*** DATA FOR THIS EXERCISE ***

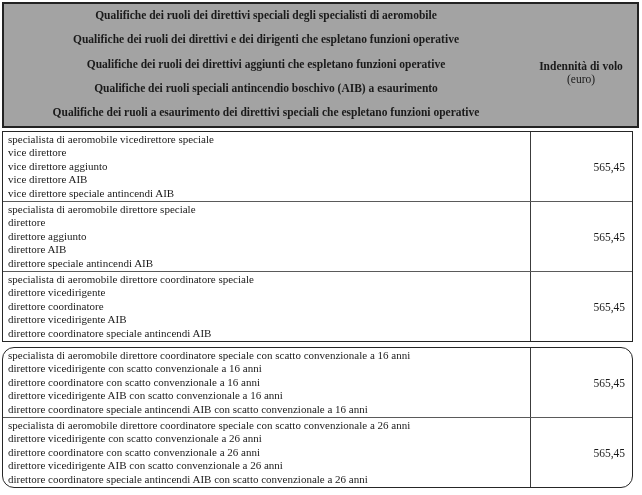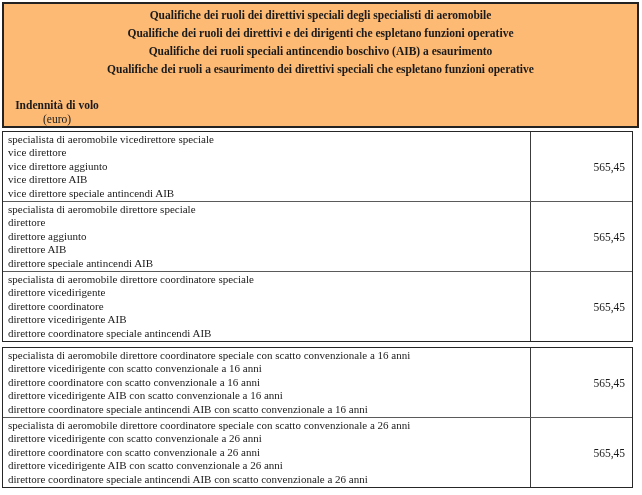"Qualifiche dei ruoli dei direttivi" .header-box { background: #fdba74 -> #a3a3a3; flex-direction: column -> none }
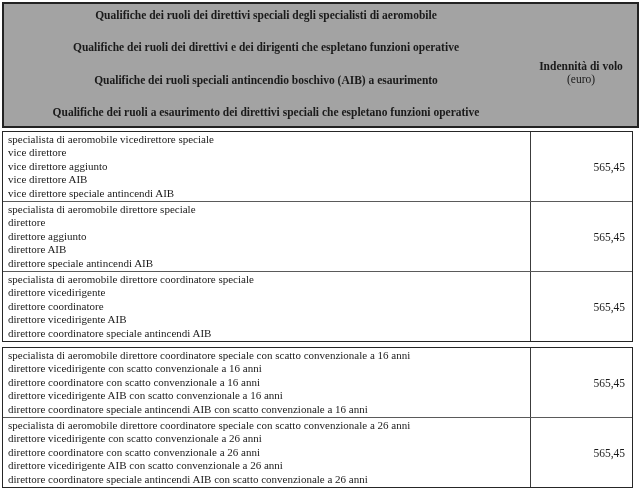"Qualifiche dei ruoli dei direttivi aggiunti" div.h-line { html: none -> <div>Qualifiche dei ruoli dei direttivi aggiunti che espletano funzioni operative</div> }
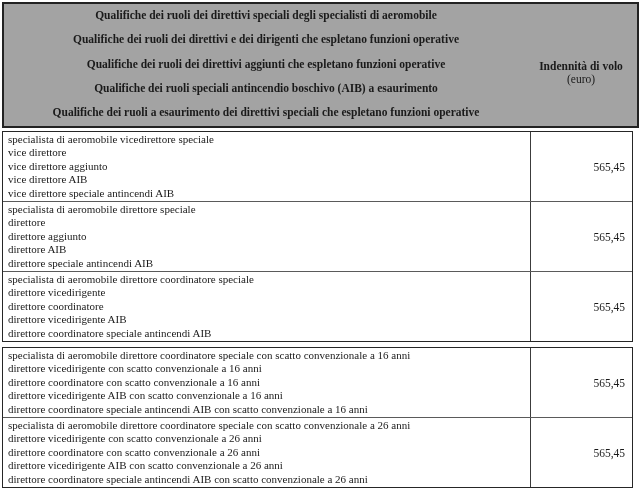"specialista di aeromobile direttore coordinatore speciale con" .tbl-b { border-radius: none -> 12px }
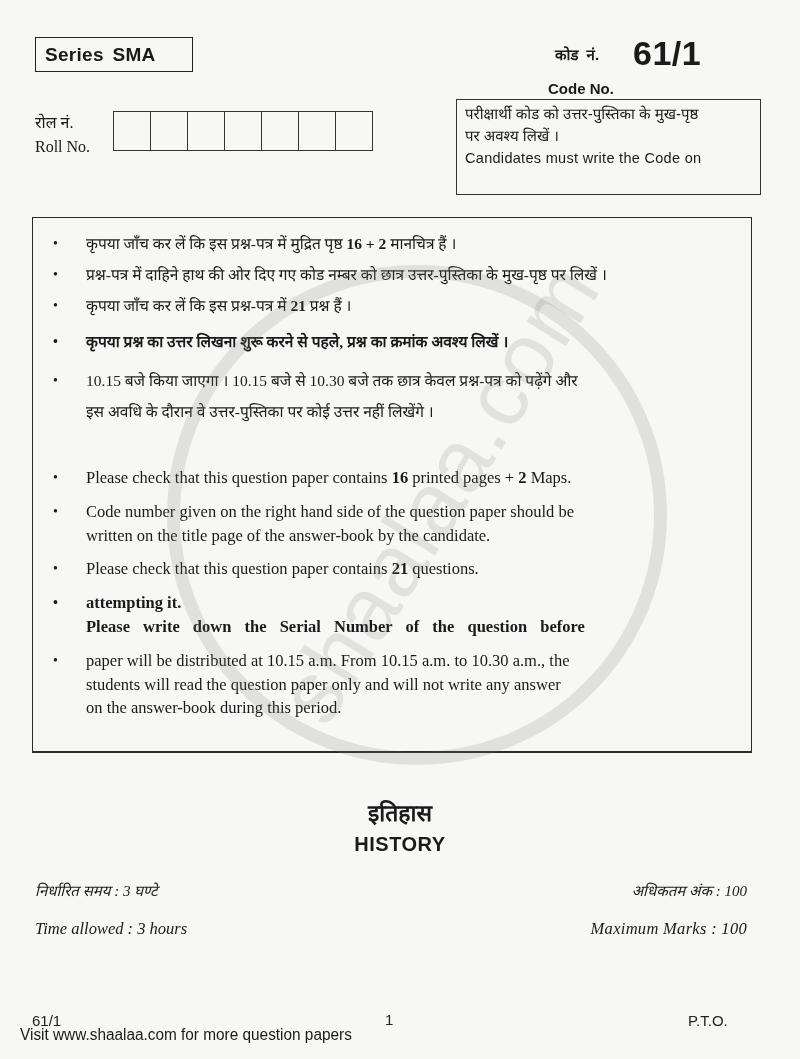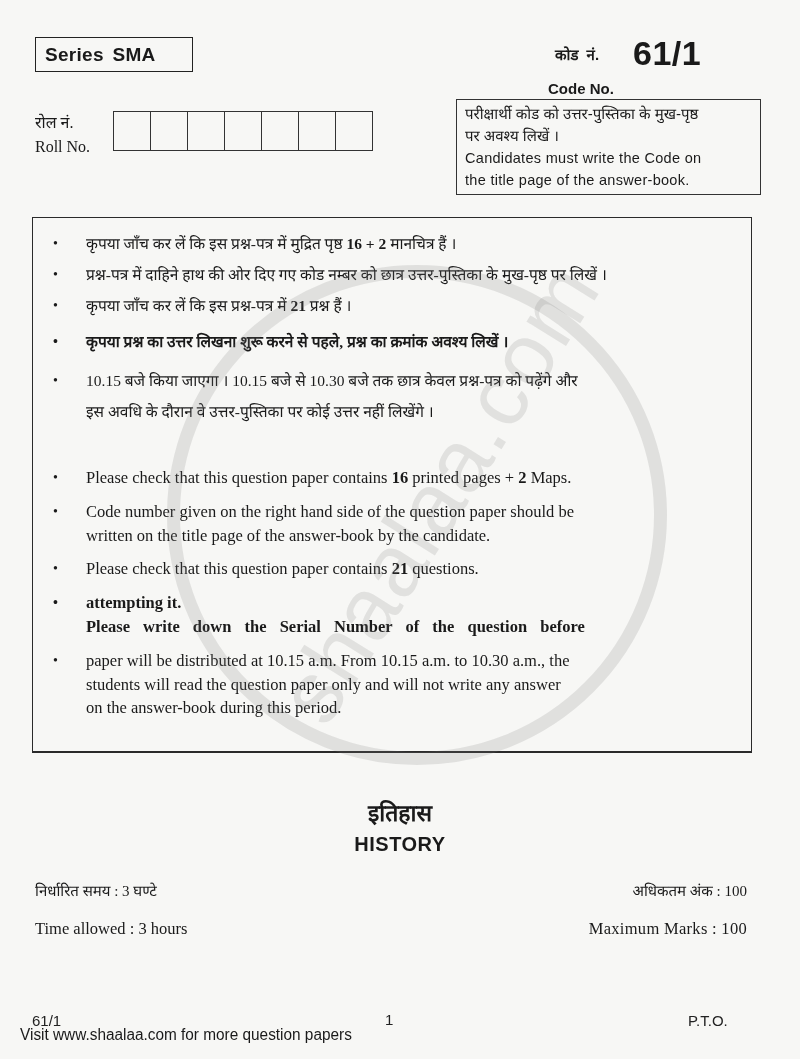"the title page of the" div.en { html: <div>the title page of the answer-book.</div> -> none }
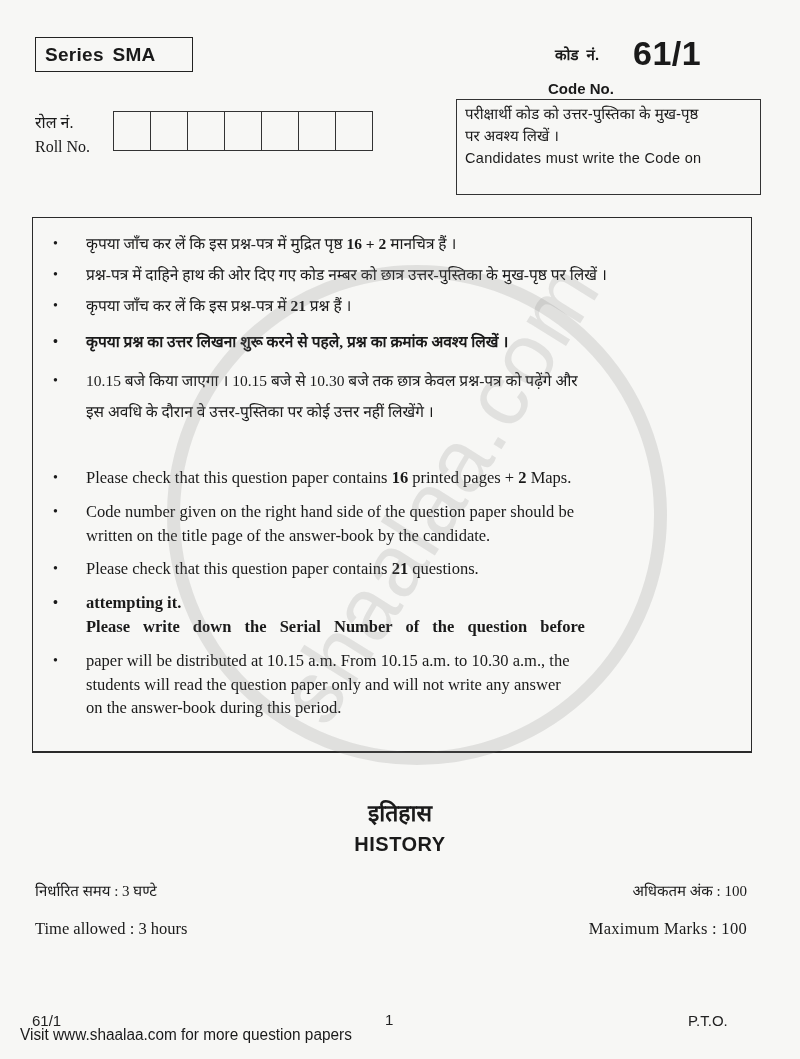"निर्धारित समय : 3 घण्टे" .meta { font-style: none -> italic }
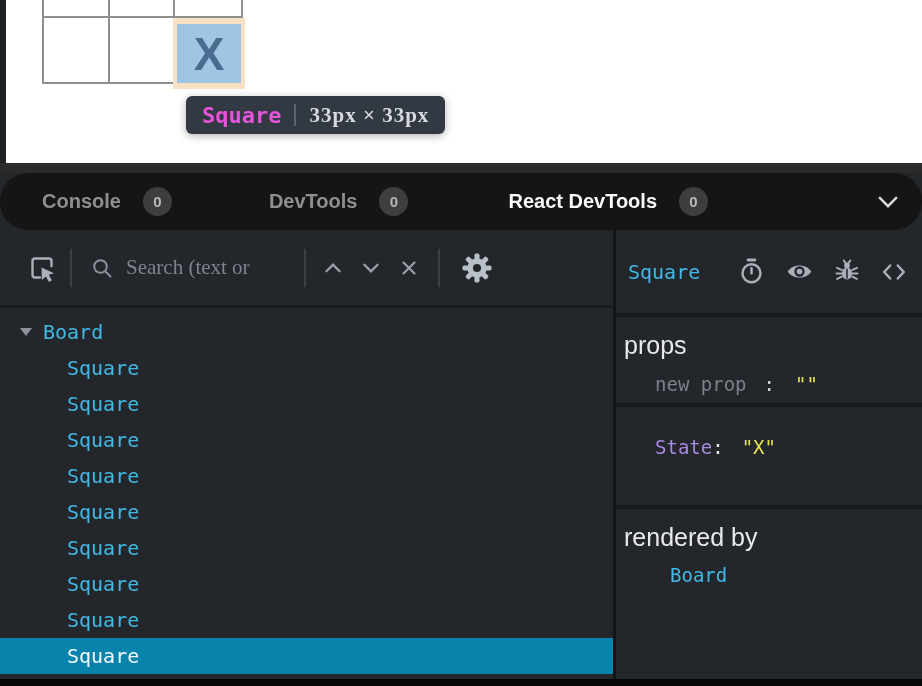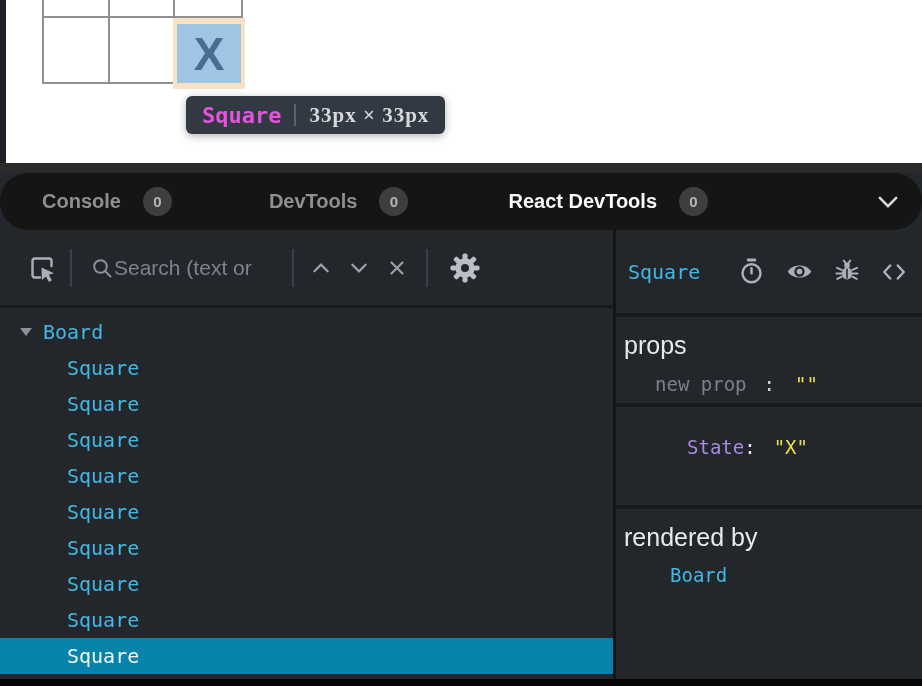"Search (text or" .search-input { font-family: Liberation Sans, sans-serif -> Liberation Serif, serif; margin-left: none -> 12px }
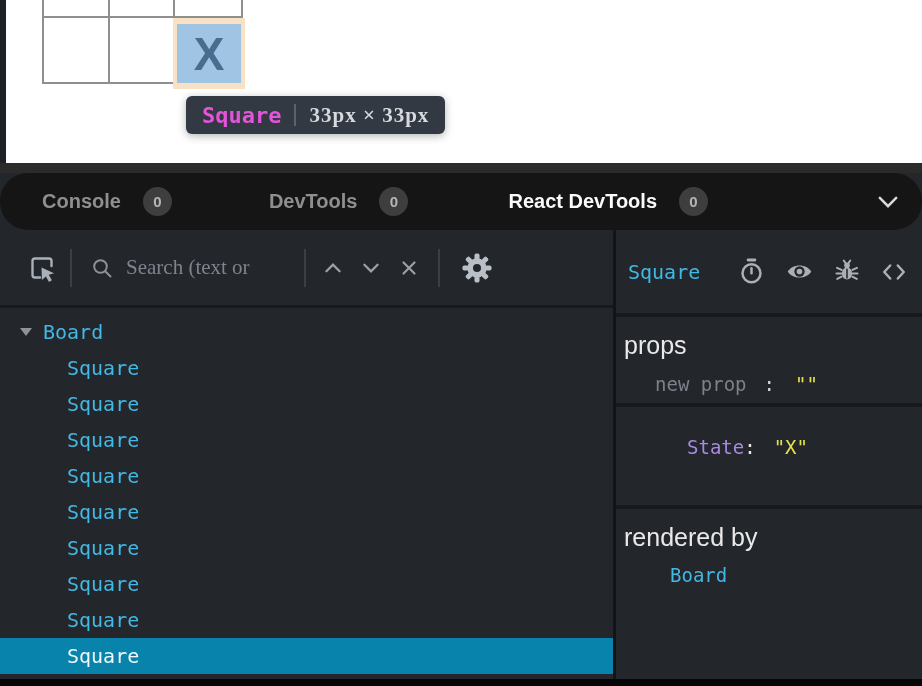"State" .kv-key-state { margin-left: 32px -> none }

*** End of DATA FOR THIS EXERCISE ***

▶ WHAT TO PRODUCE
The lines to retype run from the one containing "font-style: none ->" through the last line of the records above; write them exactly and skip the pictures.

▶ EXERCISE SOLUTION
"निर्धारित समय : 3 घण्टे" .meta { font-style: none -> italic }
"Search (text or" .search-input { font-family: Liberation Sans, sans-serif -> Liberation Serif, serif; margin-left: none -> 12px }
"State" .kv-key-state { margin-left: 32px -> none }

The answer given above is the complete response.